Nach seinem Rücktritt wird er weiterhin Schwingfeste besuchen, als Fan. Im Training des Schwingklubs Freiamt wird er ebenfalls noch dabei sein. Ganz ohne geht es eben doch nicht. Zudem will er mehr Zeit mit der Freundin verbringen. «Mit ihr wandern zu gehen, darauf freue ich mich. Wir haben eine wundervolle Schweiz und es gibt noch viele Ecken, die ich gerne sehen würde», sagt er. Mit seiner Freundin Nicole Koller ist er seit sechs Jahren zusammen. Sie leben gemeinsam in der Hagnau. Sie ist Ernährungsberaterin und hat am Wohnsitz ihr Beratungszimmer. Leuthard hat auf der Verbandsseite als Lieblingsgetränk «Coca Cola» und als Lieblingsessen «Cordon bleu» angegeben. Nicht gerade gesund. Gibt es da einen Rüffel von der Freundin? Leuthard muss laut lachen. «Ein bisschen. Man kann immer Dinge anpassen», meint er. Aber sein Cordon bleu lässt er sich nicht nehmen.

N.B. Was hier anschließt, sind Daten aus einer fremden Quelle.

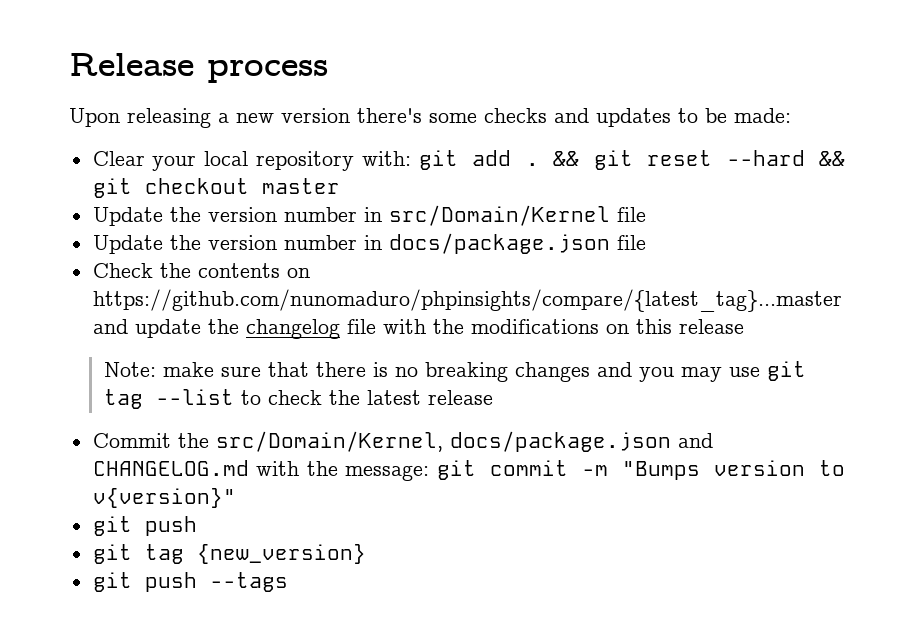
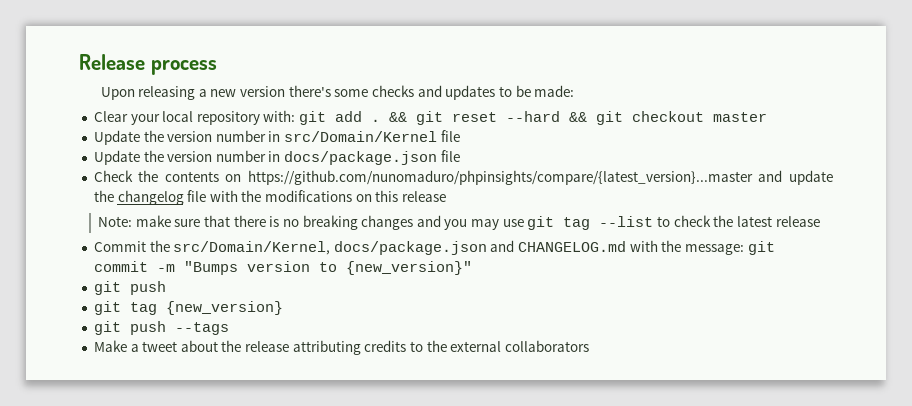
[92,289,842,312] https://github.com/nunomaduro/phpinsights/compare/{latest_tag}...master -> [247,170,753,185] https://github.com/nunomaduro/phpinsights/compare/{latest_version}...master
[92,488,236,508] v{version}" -> [345,261,472,275] {new_version}"
(288, 582) none -> [93,340,589,355] // Make a tweet about the release attributing credits to the external collaborators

In seinem Zuhause zeigt Reto Leuthard die Andenken einer 10-jährigen Aktivkarriere. Über ein Dutzend massive Glocken sind aufgehängt. Zu jeder einzelnen weiss er eine Geschichte. Jene, die er 2015 am Kantonalschwingfest in Würenlingen gewann, steht für seinen ersten Kranz. Jene, die er 2022 am Kantonalschwingfest in Beinwil ge- wann, steht für seinen letzten Kranz. Leuthard wird etwas wehmütig. «Ich habe mit wenig Aufwand viel erreicht. Ich gehe mit einem Lachen.
Schöne Worte vom Schwingerboss
Und er kriegt auch Lob von ganz oben. Stefan Strebel, höchster Schwinger der Schweiz (aus Villmergen), kennt Leuthard schon lange und sagt: «Für den Aufwand, den er betrieben hat, legte er eine sehr gute Karriere hin.» Und wie auch seine Freiämter Teamkumpels sieht Stefan Strebel im grossen Brocken aus Merenschwand mehr als einen Schwinger. «Er war immer ein starker Teamplayer und wichtig für die Stimmung. Er ist loyal, ruhig, sehr sympathisch. Für den Schwingklub Freiamt ist er eine grosse Bereicherung. Reto Leuthard ist enorm wertvoll.» Eidgenosse Joel Strebel freut sich, dass Leuthard wenigstens noch in den Trainings der Freiämter dabei sein wird. «Dort wird er uns versuchen zu ärgern.» Und natürlich wird der Brocken aus der Hagnau, den alle mögen, weiterhin für beste Stimmung sorgen.